FIG. 7 is a detailed, partial cross-sectional view showing a caulking step of the present invention for caulking a stationary blade shown in FIG. 6.
FIGS. 1 and 2 illustrate a known steam turbine 10 having a horizontally oriented rotor 18 which is coaxial with a cylinder 14. Steam enters the bottom 16 of cylinder 14 and passes through the center of the cylinder 14, outwardly to the sides, and downwardly to a condenser (not shown) according to the directional arrows A. The rotor 18 is coupled to an adjacent rotor 20 associated with another steam turbine (not shown). Steam turbine 10 is a low pressure turbine and the adjacent rotor 20 may be associated with an intermediate pressure turbine or a high pressure turbine. A coupling 22 is used to couple the rotor 18 to rotor 20. Bearings 24 and 26 support the rotor 12 for rotary movement. A casing 28 encircles the rotor 18 and cylinder 14 and directs steam to the condenser (not shown). Seals 30 and 32 are provided at opposite ends of the rotor 12 to prevent loss of steam.
Rotating blades 34, 36, 38, 40, 42, 44 and 46 are mounted to a mounting portion 12 of the rotor 18 in radially extending rows. All but blade 34 have roots mounted in grooves provided in the mounting portion 12. Rotating blades 34, 36, 38, 40, 42, 44 and 46 are paired with equivalent rows on the opposite side of inlet steam cavity 48. In the drawings, the rotor 18 and cylinder 14 are shown in cross-section but the blades are illustrated in elevational views. FIG. 2 is an enlarged view of the area around the inlet steam cavity 48 and illustrates how the rows 48 of rotating blades alternate with rows 49 of stationary blades.
FIG. 3 shows the same cylinder portion and stationary blades as shown in FIG. 2, but with the rotor 18 and rotating blades removed. Separation of the cylinder 14 from the rotor 18 is made possible because the cylinder 14 is formed in two axially split halves which are joined together by fasteners (not shown). Although the cylinder 14 has a somewhat cylindrical outer shape, the inner surface has an hour glass shape to accommodate blades which increase in length as the distance from the inlet steam cavity 48 increases.

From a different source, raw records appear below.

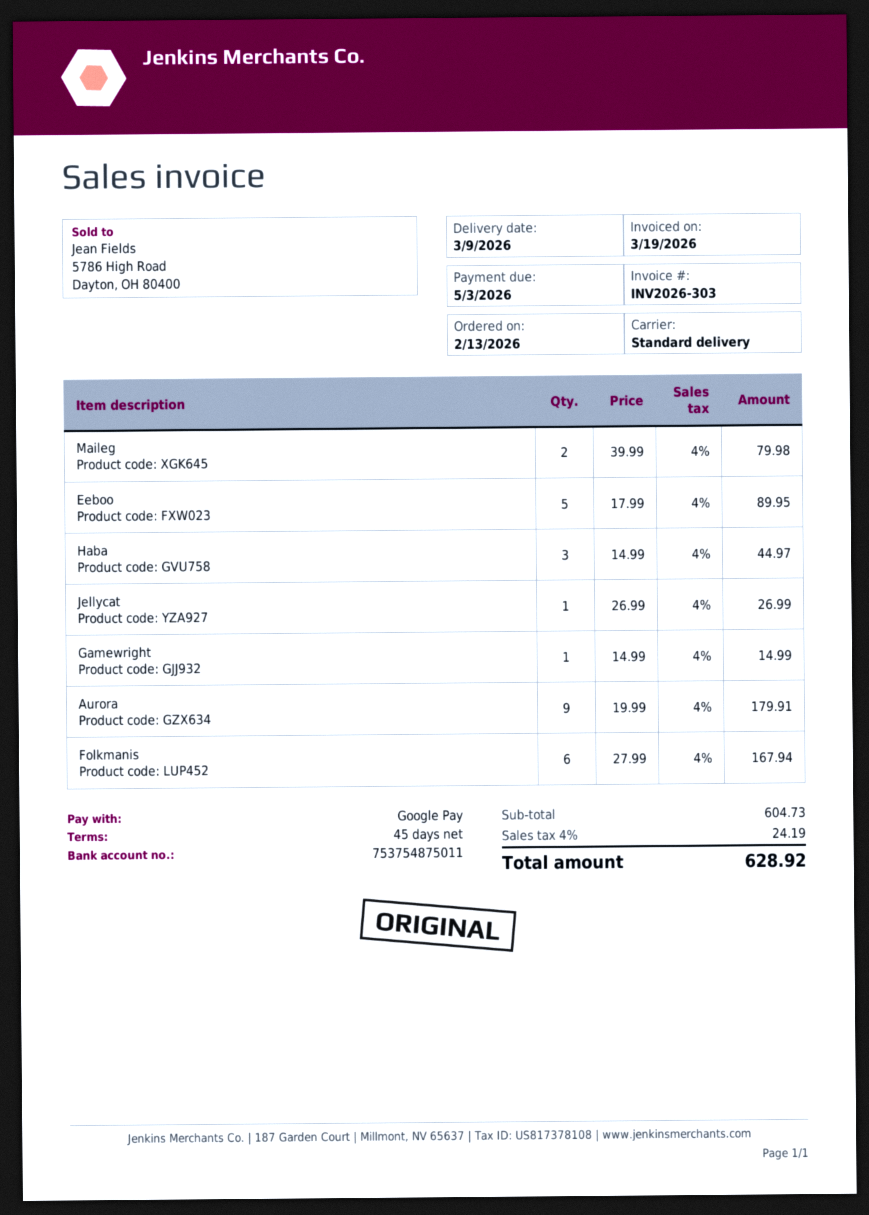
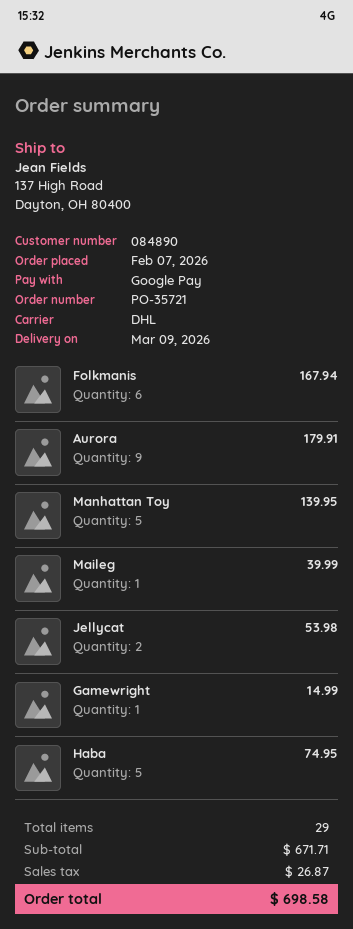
order date: 2026-02-13 -> 2026-02-07
shipping method: standard -> DHL
Maileg: 2 for 79.98 -> 1 for 39.99
Eeboo: 5 for 89.95 -> none
Haba: 3 for 44.97 -> 5 for 74.95
Jellycat: 1 for 26.99 -> 2 for 53.98
Manhattan Toy: none -> 5 for 139.95
subtotal: 604.73 -> 671.71
tax: 24.19 -> 26.87
total: 628.92 -> 698.58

Stationary blades 50, 52, 54, and 56 have different types of base portions than the stationary blades 58 and 60 due to extraction passageways 62 and 64. Stationary blades 50, 52, 54, 56, 58, and 60 are paired with equal counterpart stationary blades 66, 68, 70, 72, 74, and 76, respectively. While all of the blades of a given row have tips shrouded together in groups, rows 49 of stationary blades 50 and 66 have a common shroud which also serves as a heat shield 78 and overlies the inlet steam cavity 48. It is understood that each blade illustrated in FIGS. 1-3 represents one blade for each row, within which there are from 70 to 95 similar blades. FIG. 3a illustrates a representative grouped segment 50a of stationary blades 50 in row 49. Platforms 88 of adjacent blades 50 abut one another, while tips 80 are shrouded together by a shroud 100.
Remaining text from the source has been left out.